PHOTO FILE: An oil tanker is being loaded at the Ras Tanura oil refinery and oil terminal in Saudi Aramco, Saudi Arabia, on May 21, 2018. Photo taken on May 21, 2018. REUTERS / Ahmed Jadallah / File Photo

In a note dated April 8, the investment bank said it now expects Brent crude benchmark prices to average $ 66 per barrel in 2019, up from $ 62.50 previously.

US crude oil averages $ 59.50 per barrel, up from its latest forecast of $ 55.50.

Oil prices reached their highest level in five months on Tuesday, with Brent at $ 71.34 per barrel and US crude at $ 64.77 per barrel. [O/R]

Crude markets tightened this year as the United States imposed sanctions on oil exporters, Iran and Venezuela, while the OPEC producer club retained supplies to drive up prices.

Goldman added that he expected the Brent forward curve to move more in terms of backward compatibility, a situation in which future delivery contracts are cheaper than cash supplies. The regression indicates a tighter market.

This comes as Goldman expects the global oil market to remain in an supply deficit of about 0.5 million barrels a day in the second quarter.

The bank now sees the price of Brent at $ 72.50 per barrel in the second quarter, up from $ 65 a barrel. But he has maintained his Brent oil price forecast for 2020 at $ 60 a barrel.
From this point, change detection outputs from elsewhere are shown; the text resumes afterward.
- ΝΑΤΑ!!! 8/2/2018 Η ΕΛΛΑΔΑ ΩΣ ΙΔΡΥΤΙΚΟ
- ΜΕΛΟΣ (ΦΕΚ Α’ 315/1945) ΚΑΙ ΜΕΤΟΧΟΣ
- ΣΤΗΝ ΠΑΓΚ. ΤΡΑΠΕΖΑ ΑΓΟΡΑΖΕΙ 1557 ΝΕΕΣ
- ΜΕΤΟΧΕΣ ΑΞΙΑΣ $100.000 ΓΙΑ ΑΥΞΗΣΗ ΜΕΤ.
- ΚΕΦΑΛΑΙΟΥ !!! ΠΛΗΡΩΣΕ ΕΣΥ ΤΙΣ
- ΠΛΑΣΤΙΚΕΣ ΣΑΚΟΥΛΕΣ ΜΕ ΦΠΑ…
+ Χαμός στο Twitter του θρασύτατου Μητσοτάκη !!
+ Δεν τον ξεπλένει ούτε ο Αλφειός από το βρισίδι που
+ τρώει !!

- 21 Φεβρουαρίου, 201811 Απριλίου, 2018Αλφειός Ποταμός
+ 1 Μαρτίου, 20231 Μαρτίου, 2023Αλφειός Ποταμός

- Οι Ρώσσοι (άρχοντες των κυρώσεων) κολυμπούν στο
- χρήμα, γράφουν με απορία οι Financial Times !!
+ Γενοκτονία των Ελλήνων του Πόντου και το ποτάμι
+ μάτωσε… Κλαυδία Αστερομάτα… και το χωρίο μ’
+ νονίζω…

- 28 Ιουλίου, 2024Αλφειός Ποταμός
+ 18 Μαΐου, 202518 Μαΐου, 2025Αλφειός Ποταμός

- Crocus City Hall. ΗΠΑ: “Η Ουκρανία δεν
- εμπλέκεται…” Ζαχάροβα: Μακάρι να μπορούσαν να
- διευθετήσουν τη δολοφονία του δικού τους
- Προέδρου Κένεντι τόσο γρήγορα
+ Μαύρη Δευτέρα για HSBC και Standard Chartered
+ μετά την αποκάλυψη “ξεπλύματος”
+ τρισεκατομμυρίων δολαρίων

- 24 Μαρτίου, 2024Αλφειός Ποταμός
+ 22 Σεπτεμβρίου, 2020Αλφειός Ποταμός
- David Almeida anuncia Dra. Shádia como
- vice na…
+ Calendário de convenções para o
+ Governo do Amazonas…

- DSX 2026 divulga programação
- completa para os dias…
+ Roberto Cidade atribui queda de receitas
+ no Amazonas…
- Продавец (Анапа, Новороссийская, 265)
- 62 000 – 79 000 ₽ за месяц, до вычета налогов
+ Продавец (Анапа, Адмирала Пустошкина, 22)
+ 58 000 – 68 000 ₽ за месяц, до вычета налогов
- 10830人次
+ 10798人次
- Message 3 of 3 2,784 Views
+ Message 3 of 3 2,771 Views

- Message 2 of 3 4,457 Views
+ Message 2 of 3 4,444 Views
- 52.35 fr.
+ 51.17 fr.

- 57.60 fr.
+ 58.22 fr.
"While the macroeconomic environment and the threat of disruption are likely to drive up spot prices, we still expect a gradual decline in prices starting this summer with the increase in production of shale and OPEC, "Goldman said.

The way OPEC manages its exit from current supply cuts will have a decisive influence on oil prices in the months and years to come, Goldman said.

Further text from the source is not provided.